Choice of PARP Inhibitors in Ovarian Cancer
To date, in the absence of any direct trial-based comparison among the 3 commercially available PARP inhibitors or other agents in clinical development, it is not possible to make any definitive statement regarding the relative efficacy or toxicity of the individual drugs. To date, the agents have received regulatory approval for use in different clinical settings, although based on reported trial results, this situation may change in the near future.
Currently available data suggest somewhat different adverse event (AE) profiles for the individual agents. However, the large majority of patients in the nonrandomized and randomized trial experiences for all 3 drugs were found to be able to continue with therapy (as permitted by the protocol) despite documented toxicity following appropriate dose modifications and treatment interruptions (to permit recovery from the AEs).2-13
Considering the fact that currently available PARP inhibitors are oral agents, it is critical to acknowledge the relevance of even low-grade nausea that may seriously interfere with the willingness of an individual patient experiencing such toxicity to continue with the agent. This concern may be particularly relevant in the maintenance setting, in which a patient who is feeling relatively well and is without cancer-related symptoms may have great difficulty considering taking a medication that can result in a meaningful deterioration in quality of life. Therefore, considerable effort needs to be undertaken by the clinical team to attempt to avoid treatment-related emesis as much as possible. In fact, the continued presence of this AE in a patient, despite efforts to control the symptoms, may be a highly appropriate indication to consider the use of an alternative PARP for that individual.

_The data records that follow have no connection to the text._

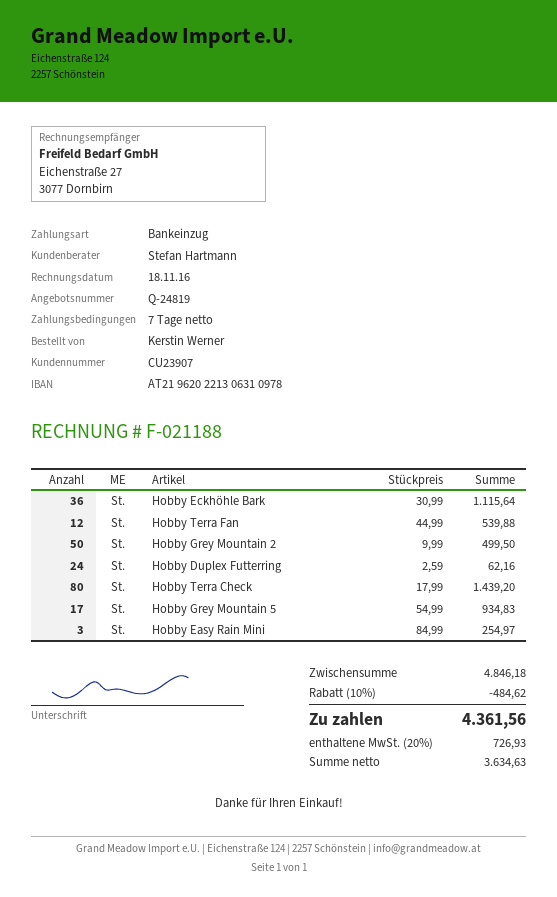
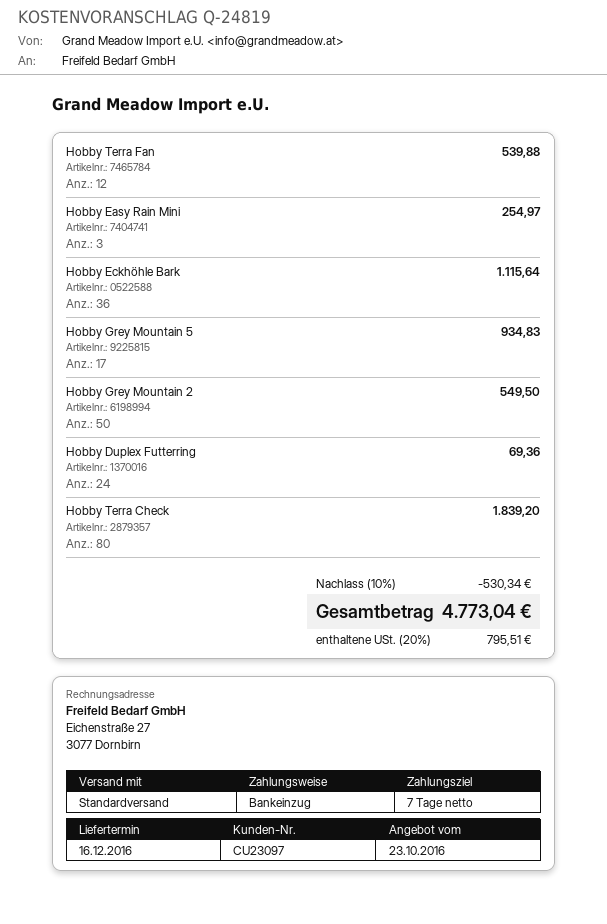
customer number: CU23907 -> CU23097
Hobby Grey Mountain 2: 50 for 499.50 -> 50 for 549.50
Hobby Duplex Futterring: 24 for 62.16 -> 24 for 69.36
Hobby Terra Check: 80 for 1439.20 -> 80 for 1839.20
discount: 10% = 484.62 -> 10% = 530.34
tax: 20% = 726.93 -> 20% = 795.51
total: 4361.56 -> 4773.04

Future Development of PARP Inhibitors in Ovarian Cancer
Ongoing trials are exploring a number of highly clinically relevant questions related to the use of PARP inhibitors in ovarian cancer, including their use as first-line maintenance strategy.
One obvious issue requiring examination is the potential for clinically meaningful noncross-resistance among the currently commercially available (or still investigative) PARP inhibitors. The so-called PARP-after-PARP strategy might be considered in a patient who has failed to respond to 1 PARP agent or who has initially responded but has now progressed.
Alternatively, the question is relevant for maintenance therapy after different lines of platinum-based treatment or nonplatinum cytotoxic agents. For example, 1 PARP agent might be utilized as first-line maintenance, with a different PARP drug employed following a second-line response to a platinum agent and another PARP inhibitor as third-line maintenance.
Other highly clinically relevant questions in ovarian cancer management include the possible addition of a PARP agent to standard platinum-based cytotoxic therapy, or in combination with bevacizumab (currently a standard-of-care agent in the malignancy), or potentially with a checkpoint inhibitor (currently solely an investigative strategy).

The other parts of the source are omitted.